Asperger's Disorder, Autistic Spectrum Disorder, High-Functioning Autism: Asperger syndrome is a neurological condition characterized by challenges with social interaction, communication, and restricted or repetitive behaviors.
Individuals with Asperger's often have average or above-average intelligence, but may struggle with social cues, empathy, and adapting to changes in routine.
This autism spectrum disorder is also known as Asperger's Disorder or High-Functioning Autism.
Common symptoms of Asperger's include difficulty interpreting social situations, trouble understanding nonverbal communication, a strong interest in specific topics, and a preference for routine.
Diagnosis often occurs in childhood and is based on a comprehensive assessment by a qualified healthcare professional.
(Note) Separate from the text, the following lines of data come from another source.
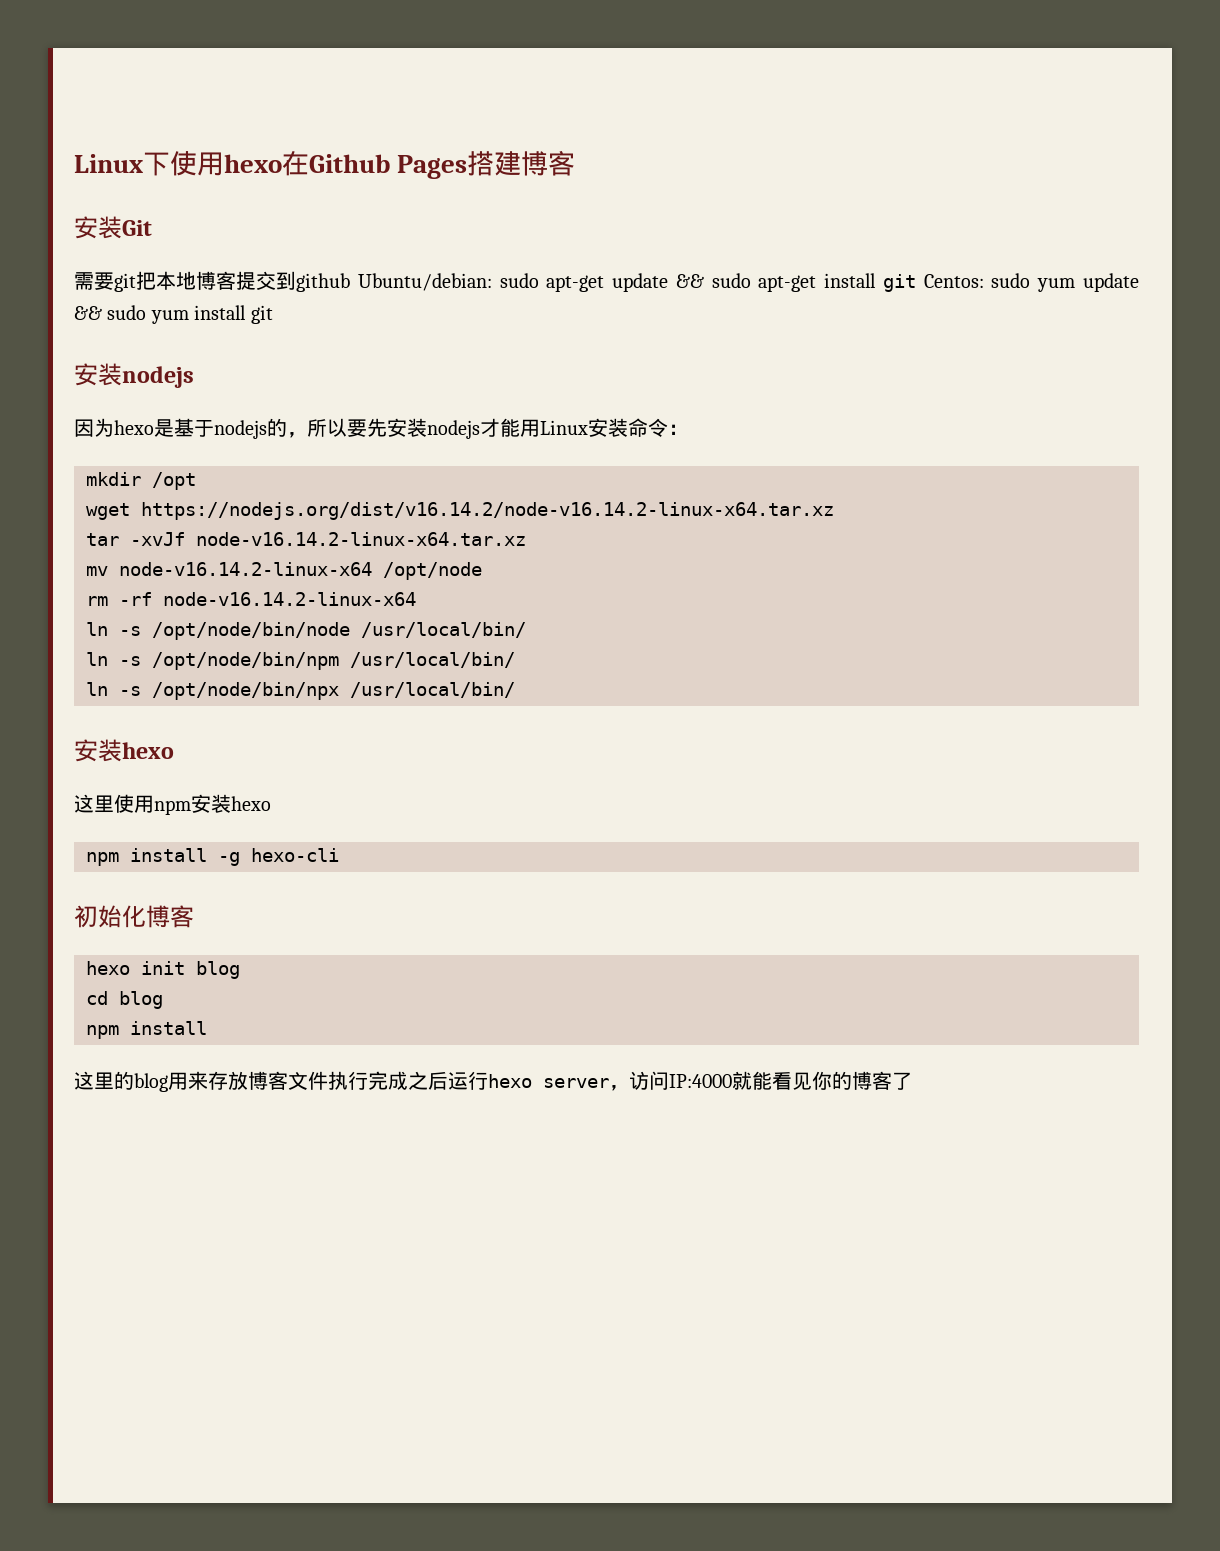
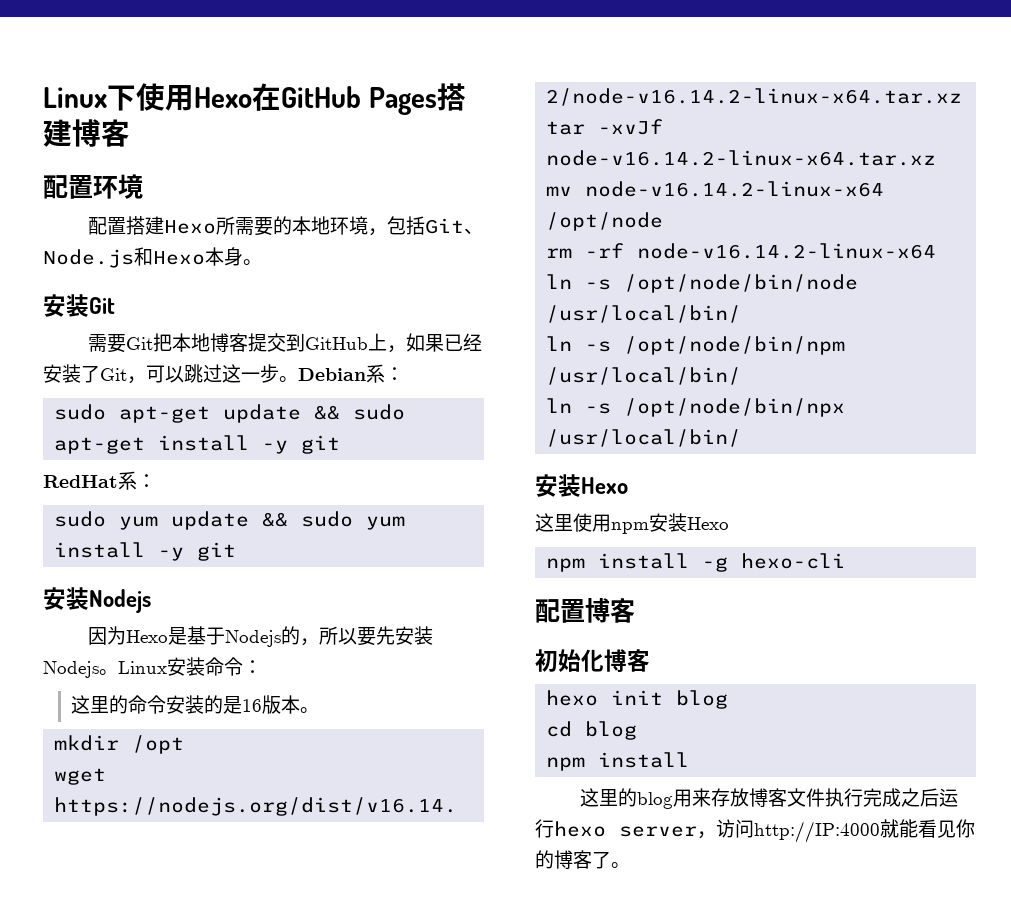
- Linux下使用hexo在Github Pages搭建博客
+ Linux下使用Hexo在GitHub Pages搭建博客
+ 配置环境
+ 配置搭建Hexo所需要的本地环境，包括Git、Node.js和Hexo本身。
- 需要git把本地博客提交到github Ubuntu/debian: sudo apt-get update && sudo apt-get install git Centos: sudo yum update && sudo yum install git
- 安装nodejs
+ 需要Git把本地博客提交到GitHub上，如果已经安装了Git，可以跳过这一步。Debian系：
+ sudo apt-get update && sudo apt-get install -y git
+ RedHat系：
+ sudo yum update && sudo yum install -y git
+ 安装Nodejs
- 因为hexo是基于nodejs的，所以要先安装nodejs才能用Linux安装命令：
+ 因为Hexo是基于Nodejs的，所以要先安装Nodejs。Linux安装命令：
+ 这里的命令安装的是16版本。
  ln -s /opt/node/bin/npx /usr/local/bin/
- 安装hexo
+ 安装Hexo
- 这里使用npm安装hexo
+ 这里使用npm安装Hexo
+ 配置博客
- 这里的blog用来存放博客文件执行完成之后运行hexo server，访问IP:4000就能看见你的博客了
+ 这里的blog用来存放博客文件执行完成之后运行hexo server，访问http://IP:4000就能看见你的博客了。

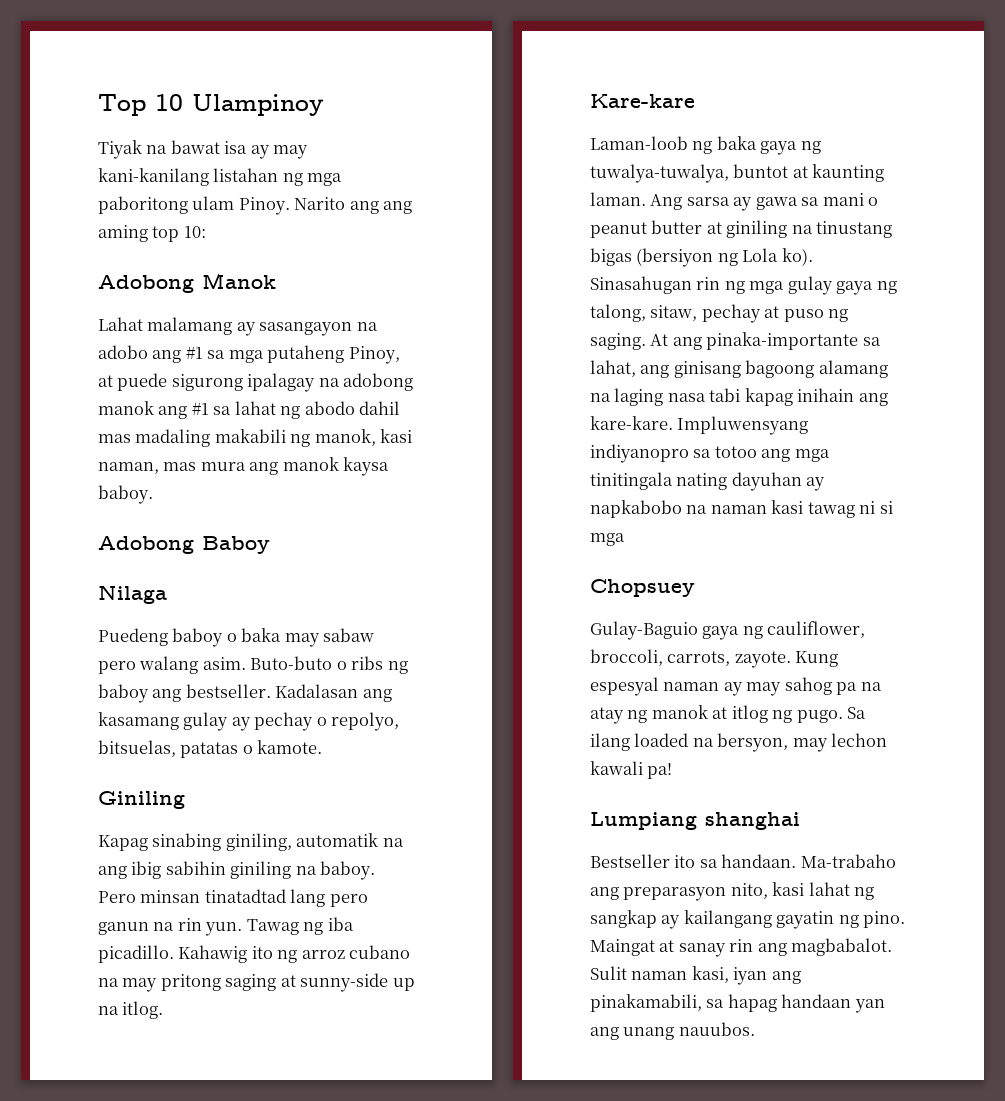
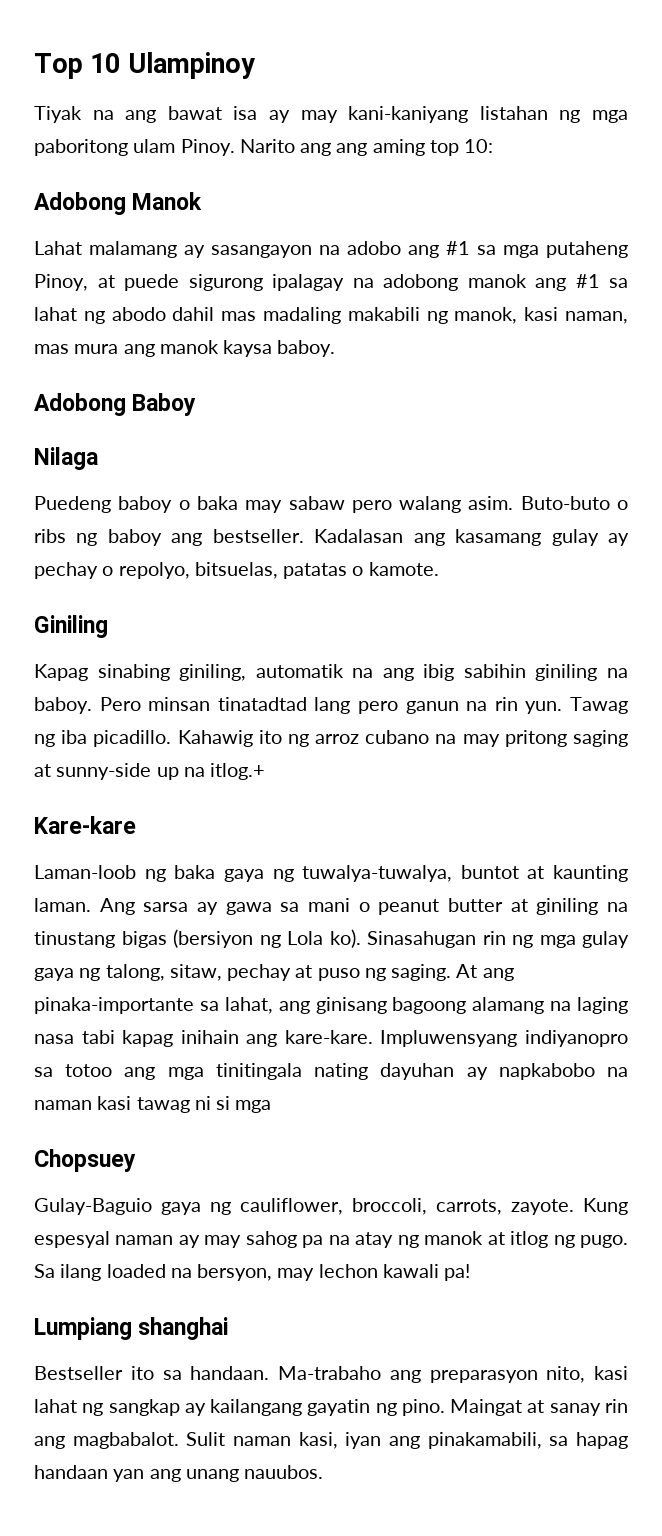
- Tiyak na bawat isa ay may kani-kanilang listahan ng mga paboritong ulam Pinoy.
+ Tiyak na ang bawat isa ay may kani-kaniyang listahan ng mga paboritong ulam Pinoy.
- Kahawig ito ng arroz cubano na may pritong saging at sunny-side up na itlog.
+ Kahawig ito ng arroz cubano na may pritong saging at sunny-side up na itlog.+

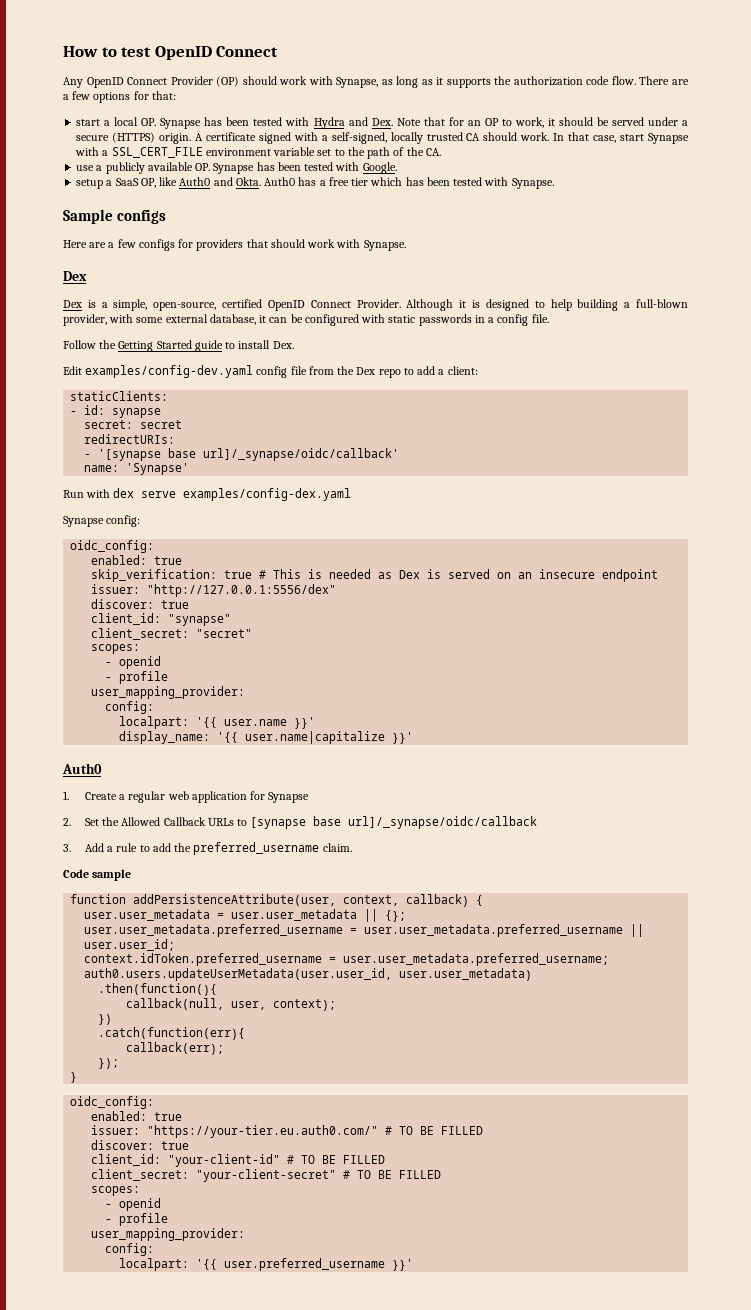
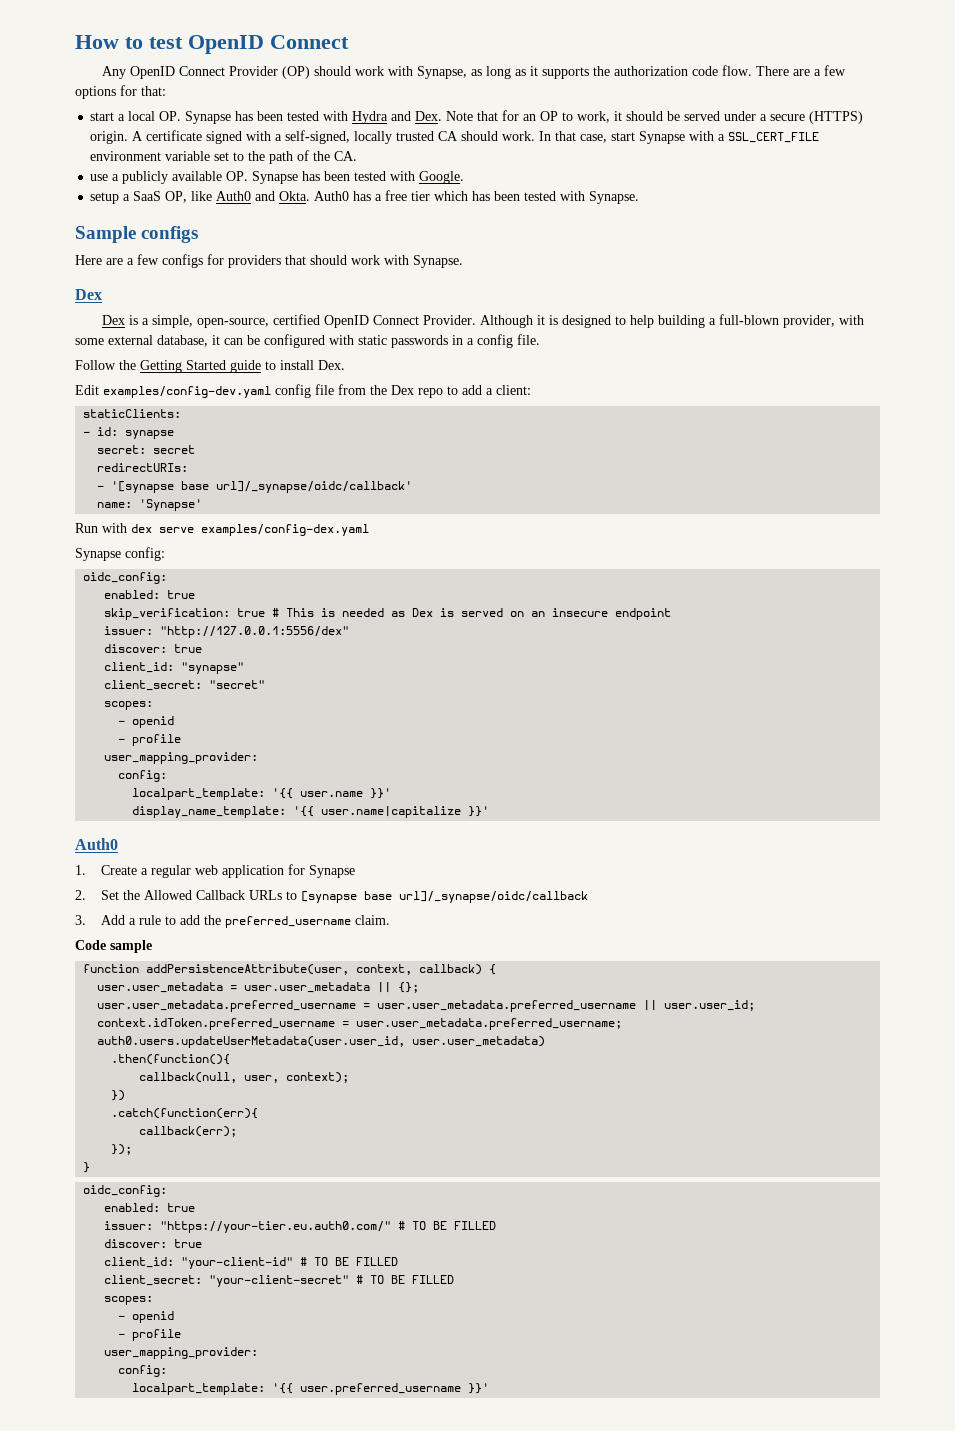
- localpart: '{{ user.name }}'
+ localpart_template: '{{ user.name }}'
- display_name: '{{ user.name|capitalize }}'
+ display_name_template: '{{ user.name|capitalize }}'
- localpart: '{{ user.preferred_username }}'
+ localpart_template: '{{ user.preferred_username }}'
Researchers utilize a variety of tools to study Asperger's, including NVivo 10 for qualitative data analysis, SAS statistical software for data modeling, Affymetrix Human U133 Plus 2.0 Expression Arrays for gene expression profiling, and Stata Statistical Software for advanced econometric analysis.
The QIAamp DNA kit is commonly used for DNA extraction in genetic studies of Asperger's.
Optimizing Asperger's research with PubCompare.ai's AI-driven platform can help locate the best protocols from literature, preprints, and patents using intelligent comparison tools.
Discover the most effective treatments and products for your Asperger's research with sophisticated AI analysis.
Take your Asperher Syndrome research to the next level by getting started with PubCompare.ai today.